“Aunque por tu
modestia no lo creas,
las flores en tu
sien parecen feas.”
Ramón de Campoamor
La
constatación de la crisis presente como resultado de la etapa final del sistema
capitalista, la globalización, ha originado una reacción contra las grandes
corporaciones y las altas finanzas que se está materializando en dos clases de
respuesta, una política y otra económica. La primera trata de sustraer al
Estado de las influencias del mercado mundial, por una serie de medidas que le
devuelvan su autonomía y le faciliten el control de los movimientos
financieros. Al mismo tiempo, mediante una reforma del parlamentarismo, trata
de fortalecer el sistema de partidos. Esto se resume en el “ciudadanismo.” La
segunda, intenta fundar un sistema alternativo cohabitando con el capitalismo,
basado en la expansión de lo que los americanos llaman “tercer sector” y los
europeos, “economía social.” La vuelta pues al Estado-nación revitalizado y la
promoción de una economía informal y solidaria sumergida en la sociedad
mercantilizada.
La
crítica del actual momento capitalista ha dado lugar a diferentes teorías, una
de las cuales es la del “decrecimiento.” En conjunto ya forman una subcultura,
puesto que el avance de la crisis ha conformado un amplio gueto. Todas ellas
recogen fragmentos críticos anteriores que flotan dispersos a falta de que un
movimiento generalizado de protesta social los unifique, y que alimentan de
forma diversa y contradictoria el “imaginario” de los contestatarios. En
general, parten de los límites del proceso de acumulación ampliada (el
“crecimiento”) y de su repercusión en el entorno, ya señalados en los años
sesenta del siglo pasado por economistas críticos y por los primeros
ecologistas. Después, van incorporando elementos basados en el funcionamiento
económico de las sociedades indígenas redescubiertas por la antropología en la
década anterior, o en la autoorganización de las barriadas periféricas de las
metrópolis africanas, o en la crítica de las nuevas tecnologías, o en algunos
postulados libertarios, etc. De todas las teorías, la del decrecimiento sería
la que más asume las conclusiones que se imponen, es decir, la que no retrocede
ante el cuestionamiento del “desarrollo” y del “progreso” persiguiendo “otro”

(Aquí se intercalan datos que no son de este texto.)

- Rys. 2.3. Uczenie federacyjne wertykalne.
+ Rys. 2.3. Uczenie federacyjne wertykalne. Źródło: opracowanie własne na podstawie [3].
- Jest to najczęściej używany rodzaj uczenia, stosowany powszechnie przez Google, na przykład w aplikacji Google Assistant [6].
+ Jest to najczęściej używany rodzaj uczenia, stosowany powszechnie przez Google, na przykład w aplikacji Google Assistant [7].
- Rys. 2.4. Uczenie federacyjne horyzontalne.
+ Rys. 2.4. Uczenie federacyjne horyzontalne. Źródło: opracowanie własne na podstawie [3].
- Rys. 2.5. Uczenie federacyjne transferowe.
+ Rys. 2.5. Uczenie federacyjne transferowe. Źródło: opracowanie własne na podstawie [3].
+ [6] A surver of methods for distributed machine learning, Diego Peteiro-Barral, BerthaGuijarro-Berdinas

desarrollo y “otro” progreso, bien se llame social, local o sostenible. Al
contrario de lo que su denominación parece indicar, una sociedad del
decrecimiento no significa para la mayoría de los autores una sociedad en
recesión o con crecimiento negativo, sino una que no necesita crecer o
desarrollarse para funcionar, una sociedad en la que el crecimiento o
desarrollo no sea condición necesaria de existencia, una sociedad de “objetores
del crecimiento”. En resumidas cuentas, una sociedad no capitalista.
Hasta
ahí no tendríamos nada que objetar. El problema aparece cuando la teoría trata
de descender del susodicho imaginario a la práctica cotidiana. Como sus
seguidores provienen de muy diversos sectores los métodos aplicados
naturalmente divergen, pero todos oscilan entre la acción política ciudadanista
y la construcción de un modelo económico “justo” y por supuesto “sostenible”,
hecho “a la medida de las personas y los ecosistemas.” Revolución y lucha de
clases están excluidos del vocabulario decrecentista “reconceptualizado.” Nada
de huelgas, ocupaciones, sabotajes, autodefensa, boicots y demás formas
clásicas de resistencia. Todos los decrecentistas desean una “transición”
tranquila y “serena” hacia la sociedad “convivencial”, “de la ley a la ley”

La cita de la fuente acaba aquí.